While some of the spending hikes under Obama can be attributed to the recession, Tanner writes, “part of the program’s growth is due to conscious policy choices by this administration to ease eligibility rules and expand caseloads.” This, he points out, “undid many of the incentives contained in the 1996 Clinton welfare reform, which helped states to reduce welfare rolls.” As a result, the administration projects that “combined federal and state welfare spending will not drop significantly once the economy fully recovers,” with the annual tab reaching $1 trillion in 2014 and the 10-year total hitting $10.3 trillion — an amount that, Tanner calculates, comes to “$250,000 for every American currently living in poverty, or $1 million for every poor family of four.”

If all that money could really eradicate poverty, perhaps it would be worth it (constitutional and moral issues aside).

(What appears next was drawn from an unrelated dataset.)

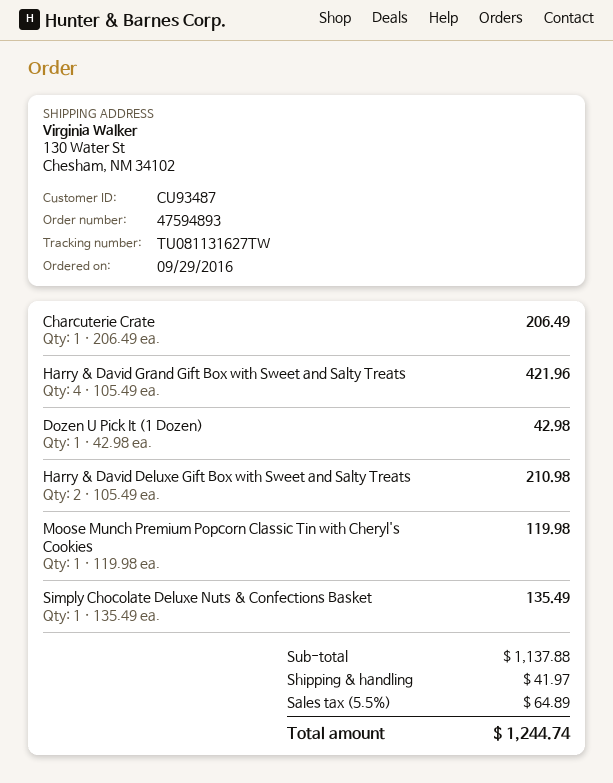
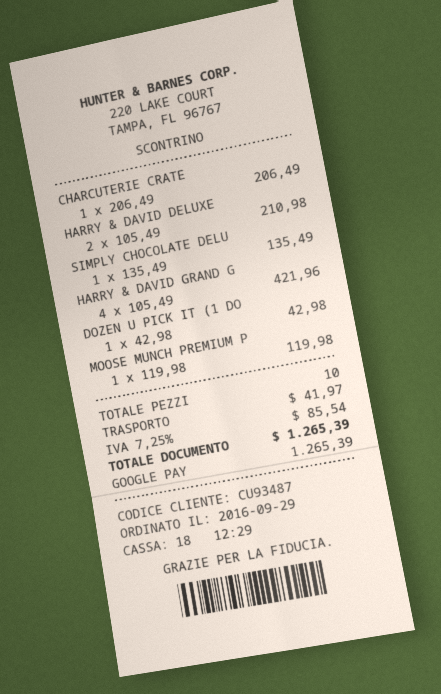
tax: 5.5% = 64.89 -> 7.25% = 85.54
total: 1244.74 -> 1265.39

Unfortunately, as we have seen, the massive amount of money already spent on that objective has failed to make a dent in the poverty rate. “In fact,” observes Tanner, “the only appreciable decline [in the poverty rate] occurred in the 1990s, a time of state experimentation with tightening welfare eligibility, culminating in the passage of national welfare reform.” The poor, despite the unprecedented redistribution of wealth in their favor, have been losers, too.

“The vast majority of current programs are focused on making poverty more comfortable — giving poor people more food, better shelter, health care, and so forth — rather than giving people the tools that will help them escape poverty,” Tanner remarks. “The best way to create wealth,” he explains, “is not through government action, but through the power of the free market.”

That means that if we wish to fight poverty, we should end those government policies — high taxes and regulatory excess — that inhibit growth and job creation. We should protect capital investment and give people the opportunity to start new businesses. We should reform our failed government school system to encourage competition and choice. We should encourage the poor to save and invest.

We should also set about shrinking all government transfer payments, not just those directed specifically at the poor. One of the ways politicians have bought off middle-class voters who oppose welfare for the poor is to offer those voters their own form of welfare such as Social Security and Medicare. Because of this, “government payouts, including middle-class entitlements, now account for more than a third of all wages and salaries in the United States,” according to Tanner. “Worse, if one includes salaries from government employment, more than half of Americans receive a substantial portion of their income from the government.”

“Any way that you look at it, we are rapidly becoming a society where more and more people rely on the government for their support.”

This is why our government is already nearly $18 trillion in debt with many more trillions of dollars in unfunded liabilities as far as the eye can see. It is also why European welfare states are in their current precarious positions.

The grip of government dependence must be broken not just for the poor but for everyone. It is the only way to save both our dignity and our country’s financial future.